Yanagihara (The People in the Trees, 2013) takes the still-bold leap of writing about characters who don’t share her background; in addition to being male, JB is African-American, Malcolm has a black father and white mother, Willem is white, and “Jude’s race was undetermined”—deserted at birth, he was raised in a monastery and had an unspeakably traumatic childhood that’s revealed slowly over the course of the book. Two of them are gay, one straight and one bisexual. There isn’t a single significant female character, and for a long novel, there isn’t much plot. There aren’t even many markers of what’s happening in the outside world; Jude moves to a loft in SoHo as a young man, but we don’t see the neighborhood change from gritty artists’ enclave to glitzy tourist destination. What we get instead is an intensely interior look at the friends’ psyches and relationships, and it’s utterly enthralling.
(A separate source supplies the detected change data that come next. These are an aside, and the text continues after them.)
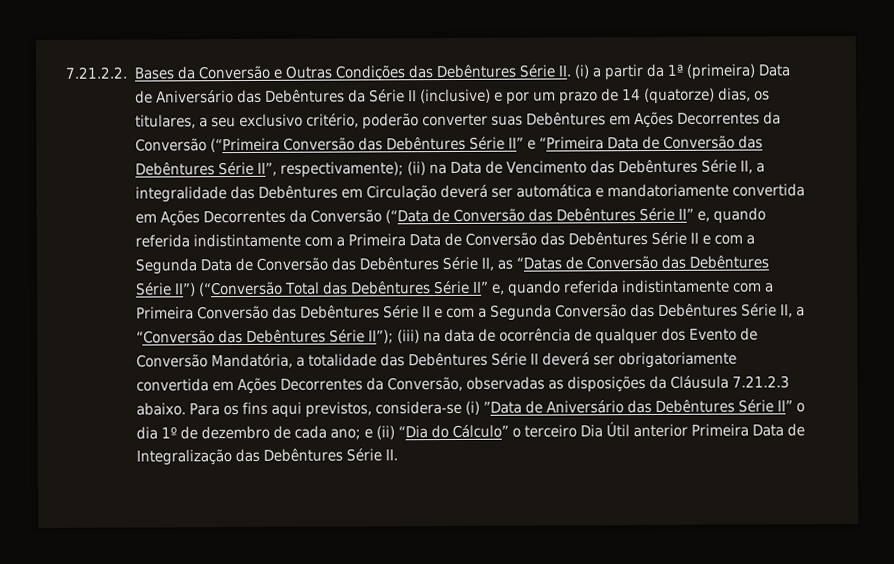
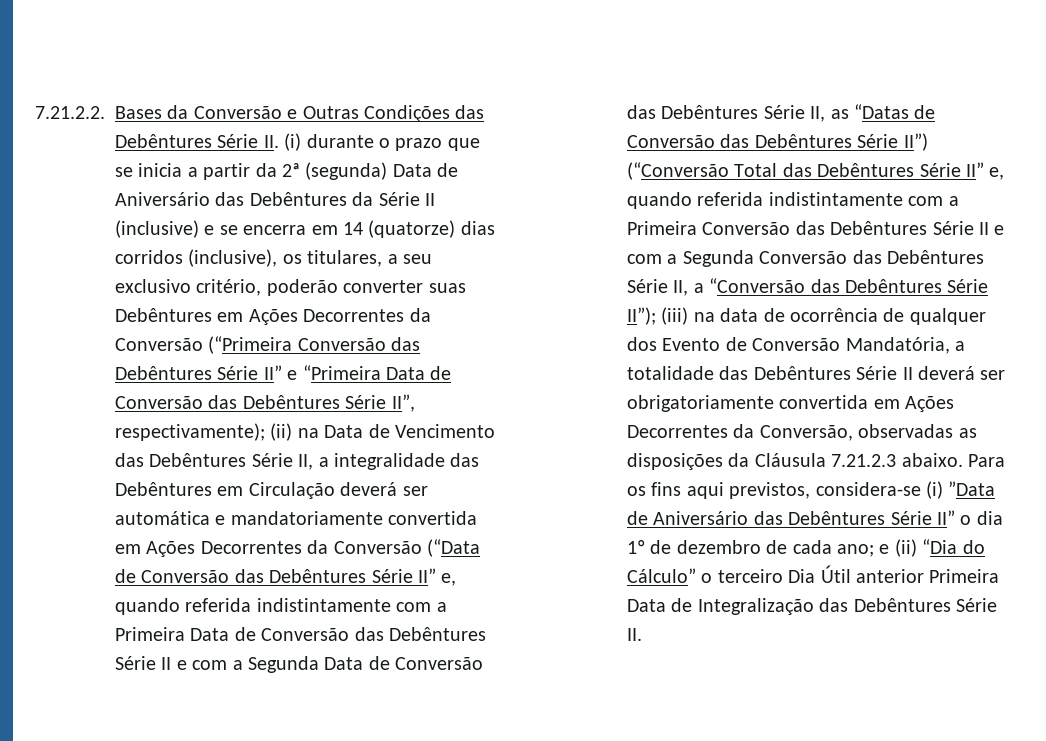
- 7.21.2.2. Bases da Conversão e Outras Condições das Debêntures Série II. (i) a partir da 1ª (primeira) Data de Aniversário das Debêntures da Série II (inclusive) e por um prazo de 14 (quatorze) dias, os titulares, a seu exclusivo critério, poderão converter suas Debêntures em Ações Decorrentes da Conversão (“Primeira Conversão das Debêntures Série II” e “Primeira Data de Conversão das Debêntures Série II”, respectivamente);
+ 7.21.2.2. Bases da Conversão e Outras Condições das Debêntures Série II. (i) durante o prazo que se inicia a partir da 2ª (segunda) Data de Aniversário das Debêntures da Série II (inclusive) e se encerra em 14 (quatorze) dias corridos (inclusive), os titulares, a seu exclusivo critério, poderão converter suas Debêntures em Ações Decorrentes da Conversão (“Primeira Conversão das Debêntures Série II” e “Primeira Data de Conversão das Debêntures Série II”, respectivamente);

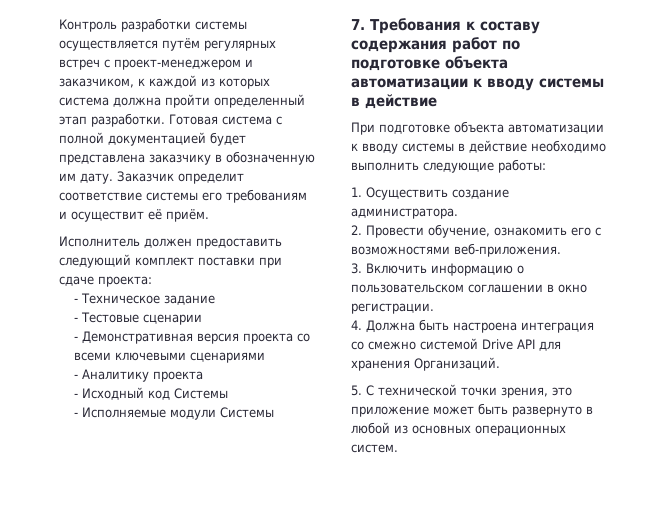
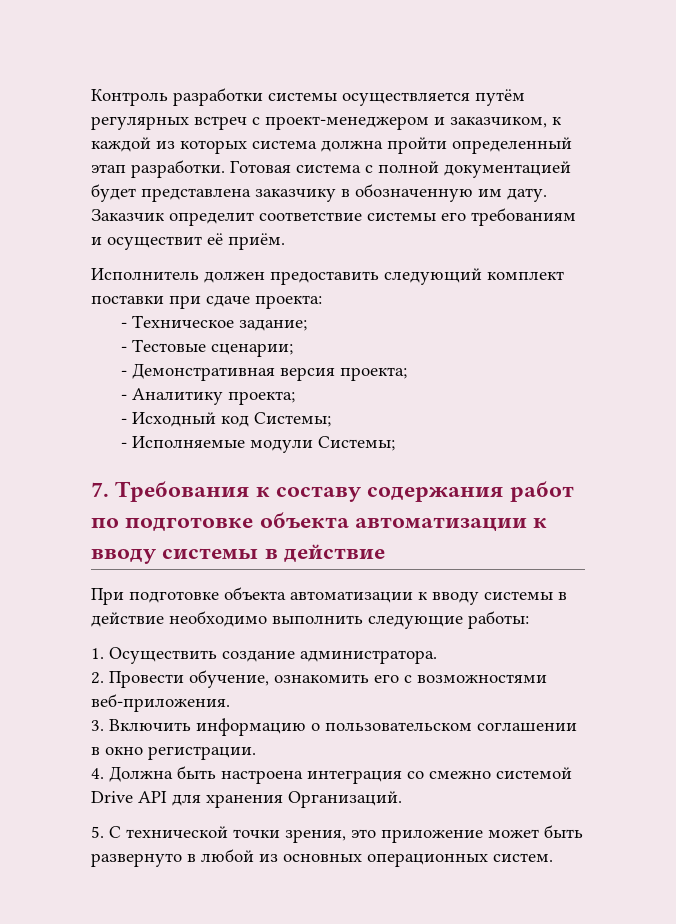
- - Техническое задание
+ - Техническое задание;
- - Тестовые сценарии
+ - Тестовые сценарии;
- - Демонстративная версия проекта со всеми ключевыми сценариями
+ - Демонстративная версия проекта;
- - Аналитику проекта
+ - Аналитику проекта;
- - Исходный код Системы
+ - Исходный код Системы;
- - Исполняемые модули Системы
+ - Исполняемые модули Системы;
The four men think about work and creativity and success and failure; they cook for each other, compete with each other and jostle for each other’s affection. JB bases his entire artistic career on painting portraits of his friends, while Malcolm takes care of them by designing their apartments and houses. When Jude, as an adult, is adopted by his favorite Harvard law professor, his friends join him for Thanksgiving in Cambridge every year. And when Willem becomes a movie star, they all bask in his glow. Eventually, the tone darkens and the story narrows to focus on Jude as the pain of his past cuts deep into his carefully constructed life.  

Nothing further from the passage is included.